Nexia BT partners Brian Tonna, Karl Cini and Manuel Castagna and office manager Katrin Bondin Carter will remain in prison for the time being, a magistrate ruled on Tuesday as she denied a bail request filed by the four.

Magistrate Donatella Frendo Dimech said testimony by police inspectors that the suspects had falsified documents were of concern and suggested that they were not to be trusted.

Defence lawyer Stephen Tonna Lowell, representing Tonna and Cini, immediately responded by seeking to refer the matter to a civil court. Prosecutor Elaine Mercieca Rizzo described that request as “frivolous”.

Tonna, Cini, Castagna and Bondin Carter face charges of money laundering and falsifying documents, among others, in prosecutions sparked by inquiries into alleged corruption by Keith Schembri, who served as chief of staff to Prime Minister Joseph Muscat between 2013 and late 2019. 

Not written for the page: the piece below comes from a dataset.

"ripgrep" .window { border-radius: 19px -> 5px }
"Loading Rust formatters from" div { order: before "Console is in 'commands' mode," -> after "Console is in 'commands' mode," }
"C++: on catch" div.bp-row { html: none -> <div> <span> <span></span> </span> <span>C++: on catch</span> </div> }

Earlier on Tuesday, a court turned down a bail request by Schembri and his co-accused, making an exception for his elderly father, who is also facing criminal charges.

Investigators in the case against Tonna and his Nexia BT co-workers have testified that Tonna’s claim that he sent Schembri €100,000 as repayment of a loan was “not credible” and that Cini and Bondin Carter backdated documents on multiple occasions. The company also appeared to be evading tax, topping up employees’ salaries with undeclared cash sums.

The four were denied bail following their arraignment two weeks ago and have been held at Corradino Correctional Facility since then.

In her decision, the magistrate made reference to a bail decree in the case against murder suspect Yorgen Fenech, who stands accused of complicity in the murder of journalist Daphne Caruana Galizia.

She noted that each case had to be taken on its own merits when assessing whether it was reasonable for a person to be detained for a prolonged period of time.

The court added that it would reconsider a new bail request if investigations were not concluded within a reasonable time period.

When making his bail submissions, defence lawyer Tonna Lowell argued that his clients were high-profile ones with nowhere to abscond to and accused the prosecution of playing “games” to drag the process out.

Police had charged his clients before investigations were concluded and the prosecution appeared to have made up its mind from the outset that they were guilty, he said.

Michael Sciriha, representing Castagna, emphasised the lack of hard evidence to back up the prosecution’s arguments against bail. His client, he argued, was peripheral to proceedings.

Franco Debono, representing Bondin Carter, made a similar point, arguing that his client had cooperated throughout, had never signed any paperwork and served, in his words, as a “typist”. Investigators had confirmed that they had never suspected her of tampering with evidence or absconding, he added.

The prosecution, on the other hand, said investigations were ongoing and there was the possibility that other people would be charged in the case.

When his client's request for bail was rejected, Debono requested a copy of the magistrate's decree but this was not given to any of the parties during the sitting. 

The court said it would decree on the defence’s reference request on Tuesday, April 6 at 3.30pm.